It’s been the best part of a year since I updated this blog and I’m happy to report that I am still alive.
The truth of it is that — just a few days into Megan Mecado’s 2019 21-Day Writing Challenge — I mislaid my mojo. I completely lost my confidence in my writing ability, convinced myself that nobody wanted to hear what I had to say anyway, and slithered into a minor existential moment.
Except it was a moment that went on to run and run, hoovering up the year month by month and edging my blog closer and closer towards the entirely moribund.
I’m sure there’s some WordPress code somewhere that can attach cobwebs to pages — my blog spent 2019 as a perfect showcase.
But now it’s 2020 and it’s time to regroup.
If I’m honest, I’m still not confident anyone wants to hear what I have to say, but I’m going to say it anyway. Once again, I’m being spurred on by Megan’s annual challenge and this time I’ve lined up more than one accountability partner to keep me on track.
My theme this year is 21 Days of Courage, and from tomorrow (28 January 2020) I will be exploring what ‘courage’ has meant to me, means to me, what it is, what it isn’t, what it symbolises, what it hides, and what it reveals.
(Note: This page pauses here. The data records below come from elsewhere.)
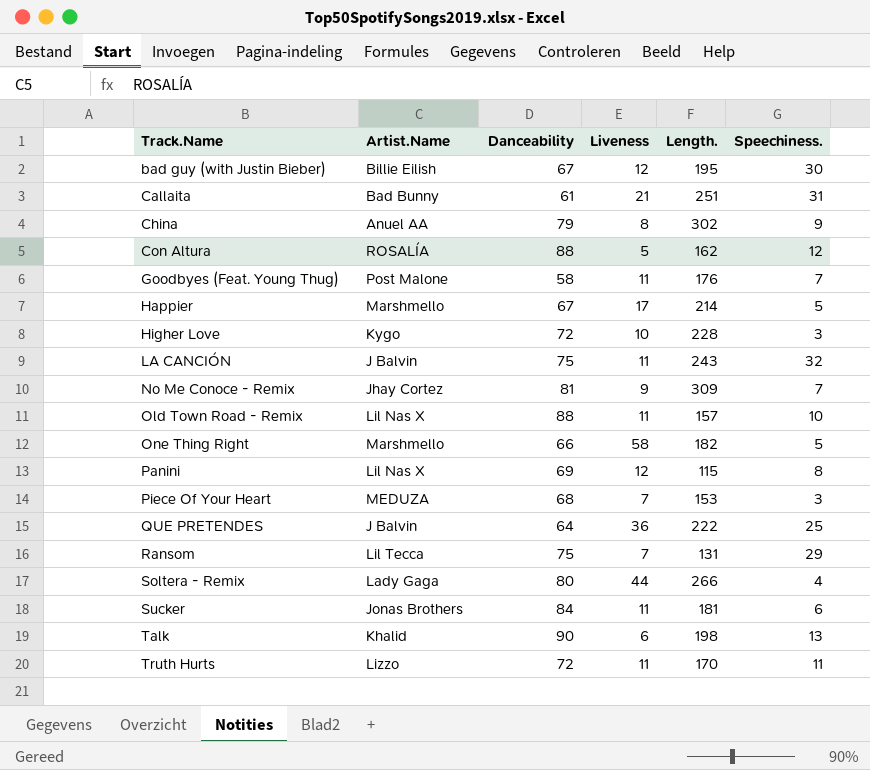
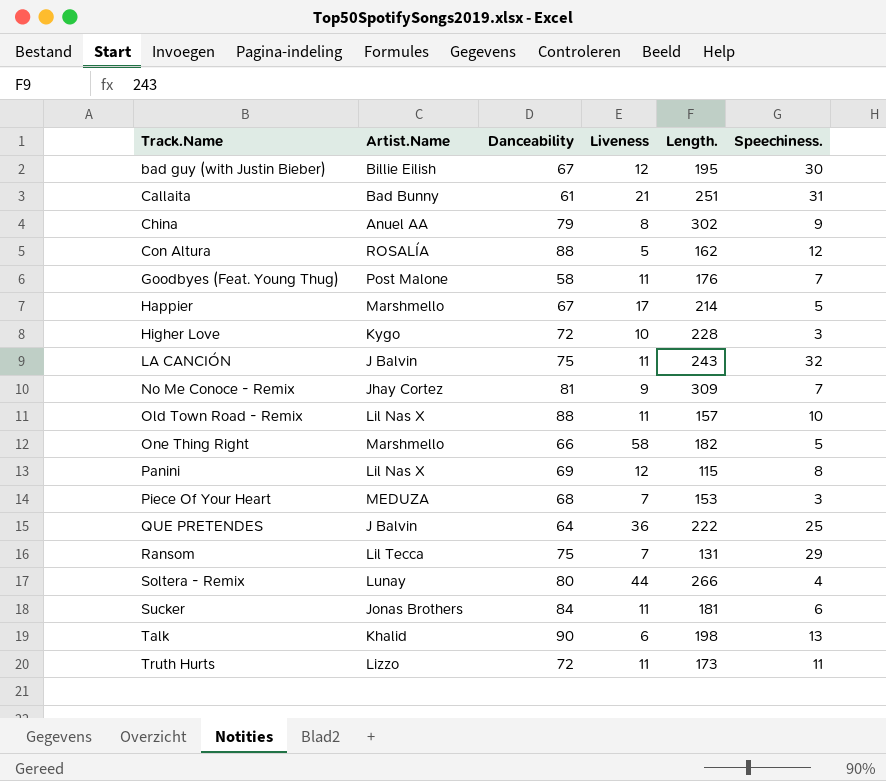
Soltera - Remix | Artist.Name: Lady Gaga -> Lunay
Truth Hurts | Length.: 170 -> 173

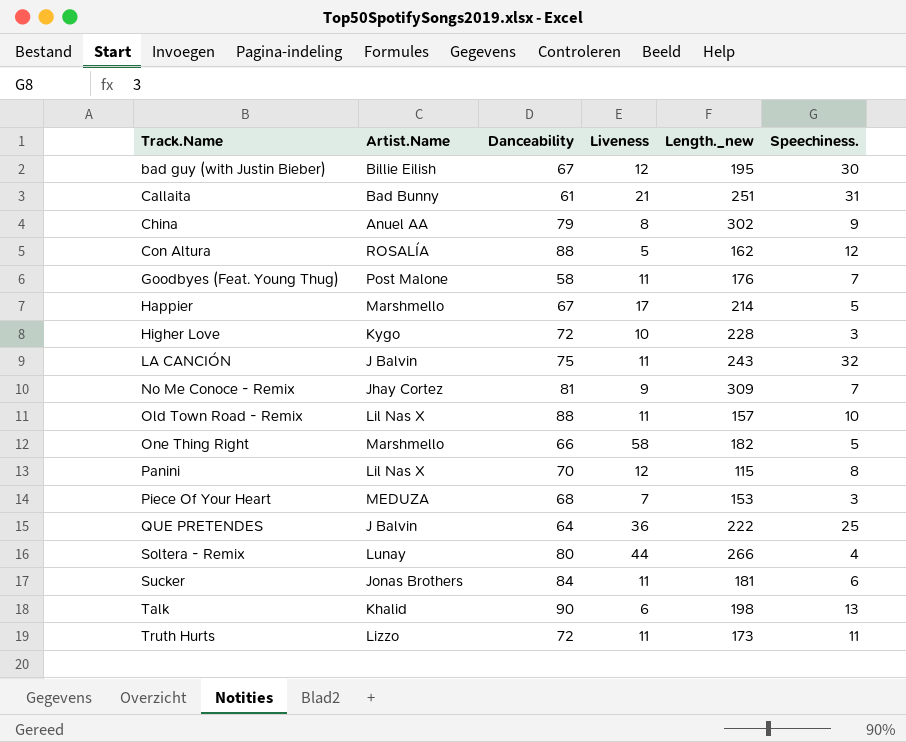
column name: Length. -> Length._new
row Ransom: Lil Tecca | 75 | 7 | 131 | 29 -> none
Panini | Danceability: 69 -> 70

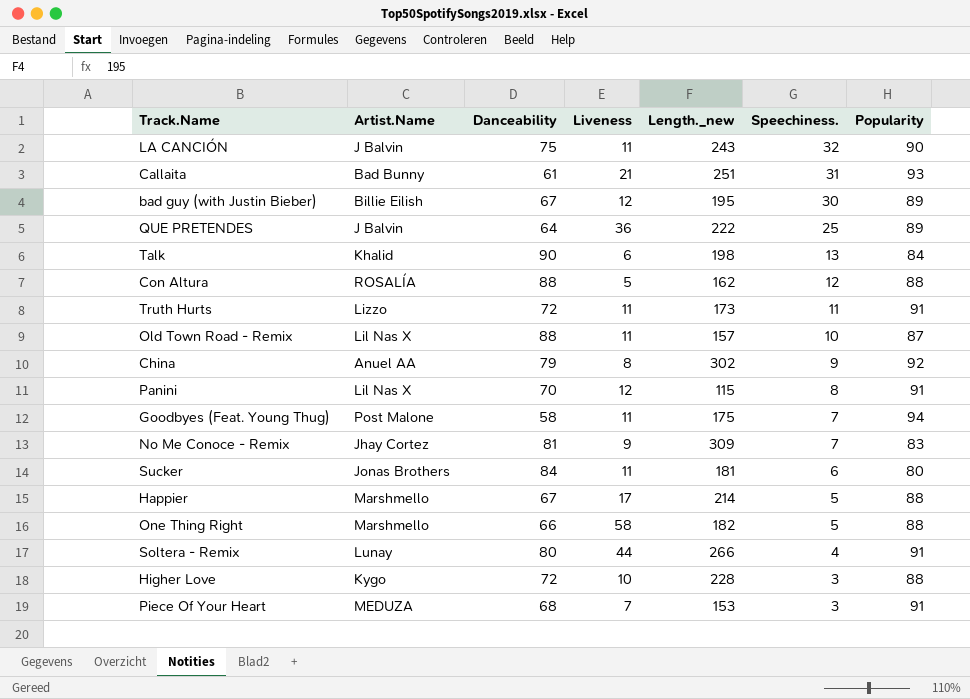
row order: Track.Name ascending -> Speechiness. descending
column Popularity | position: none -> 7
Goodbyes (Feat. Young Thug) | Length._new: 176 -> 175

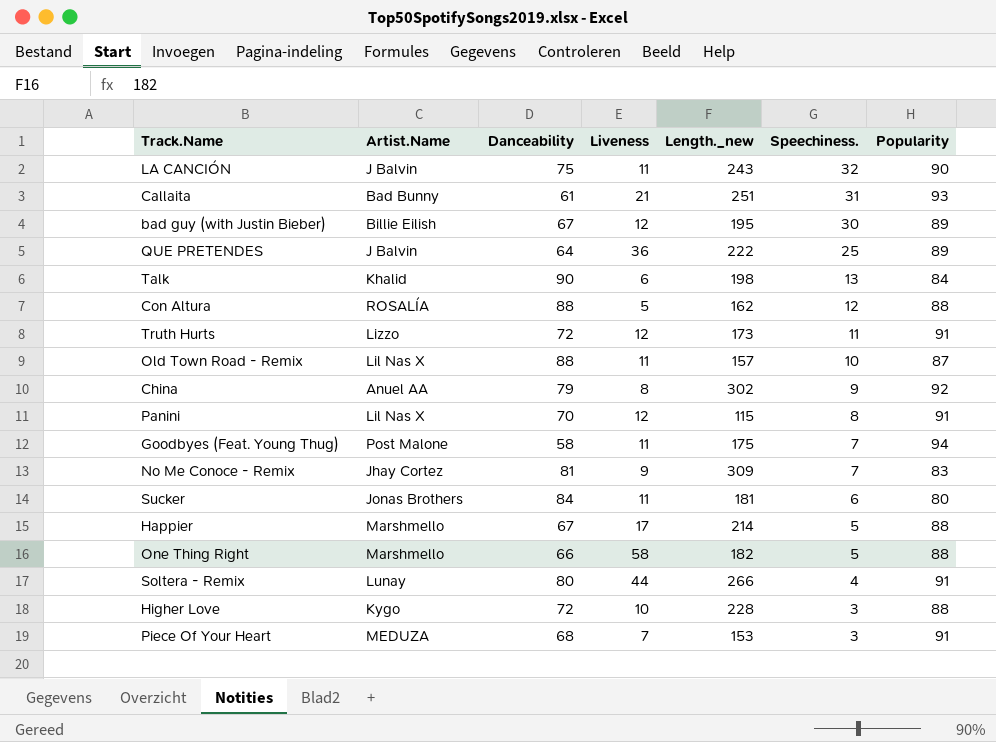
Truth Hurts | Liveness: 11 -> 12

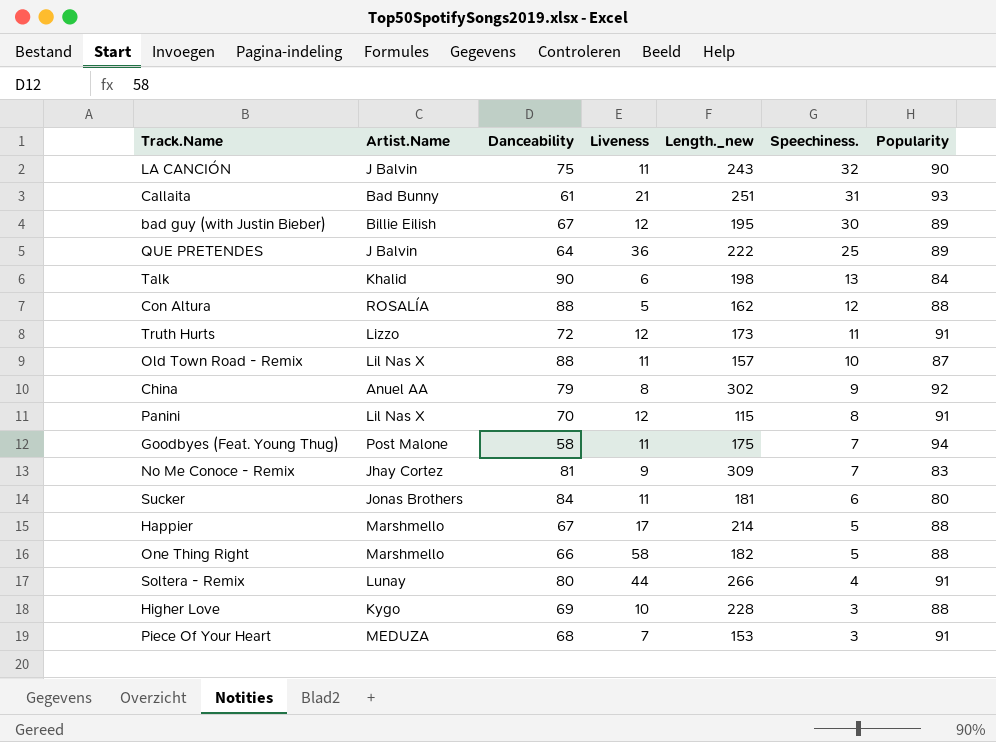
Higher Love | Danceability: 72 -> 69

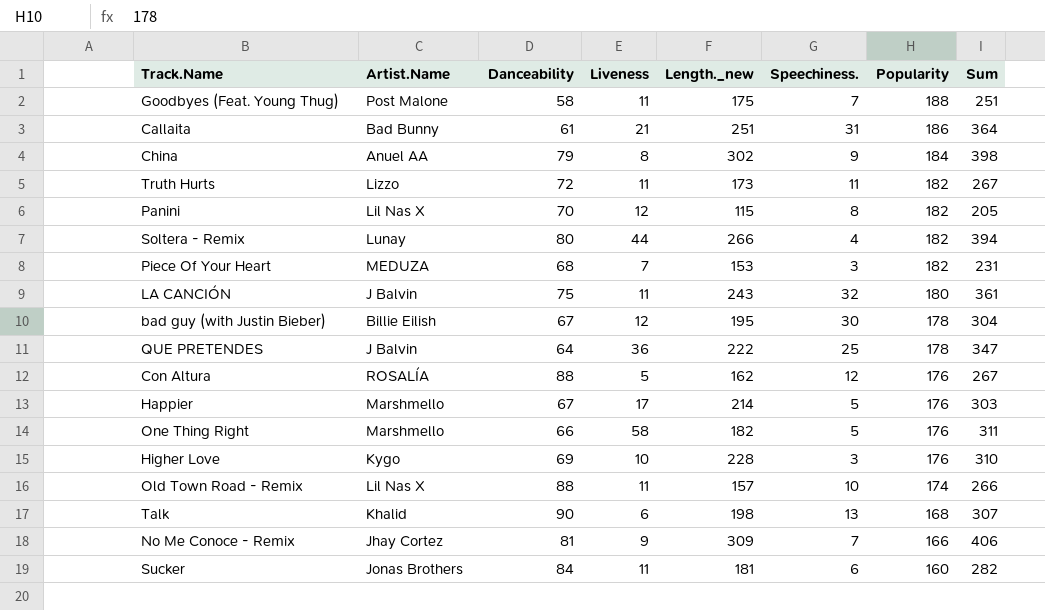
row order: Speechiness. descending -> Popularity descending
column Sum | formula: none -> [Danceability] + [Liveness] + [Length._new] + [Speechiness.]
Goodbyes (Feat. Young Thug) | Popularity: 94 -> 188
Callaita | Popularity: 93 -> 186
China | Popularity: 92 -> 184
Truth Hurts | Liveness: 12 -> 11
Truth Hurts | Popularity: 91 -> 182
Panini | Popularity: 91 -> 182
Soltera - Remix | Popularity: 91 -> 182
Piece Of Your Heart | Popularity: 91 -> 182
LA CANCIÓN | Popularity: 90 -> 180
bad guy (with Justin Bieber) | Popularity: 89 -> 178
QUE PRETENDES | Popularity: 89 -> 178
Con Altura | Popularity: 88 -> 176
Happier | Popularity: 88 -> 176
One Thing Right | Popularity: 88 -> 176
Higher Love | Popularity: 88 -> 176
Old Town Road - Remix | Popularity: 87 -> 174
Talk | Popularity: 84 -> 168
No Me Conoce - Remix | Popularity: 83 -> 166
Sucker | Popularity: 80 -> 160

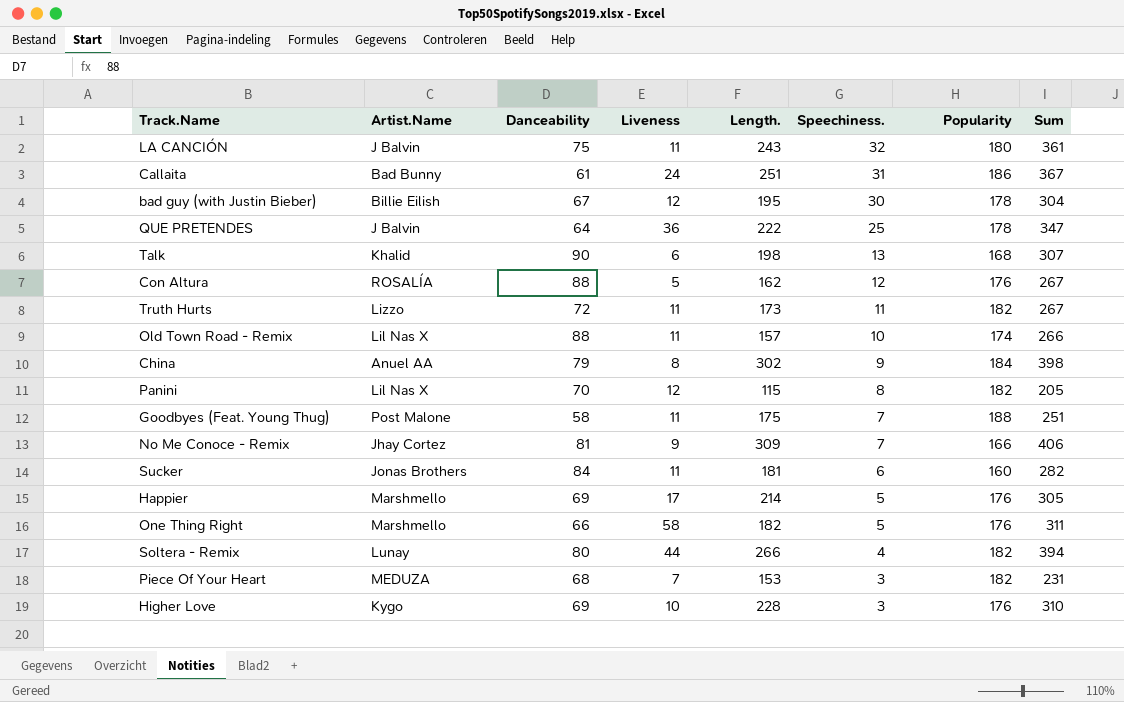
row order: Popularity descending -> Speechiness. descending
column name: Length._new -> Length.
Callaita | Liveness: 21 -> 24
Callaita | Sum: 364 -> 367
Happier | Danceability: 67 -> 69
Happier | Sum: 303 -> 305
Starting with finding the courage to edge back out of the shadows, overcome a pernicious fear of failure, park my eternal quest for perfection, and just get writing again.
I haven’t a clue where this year’s journey will take me — Megan’s daily writing prompts are always ingenious and unexpected, so I’m just going to open my head and heart (especially my heart) and see what I find in there.
Day One looms and I do hope you’ll stick with me as I navigate my way — no doubt with varying degrees of insight and success — towards Day 21.
Your feedback, as ever, hugely welcome along the way.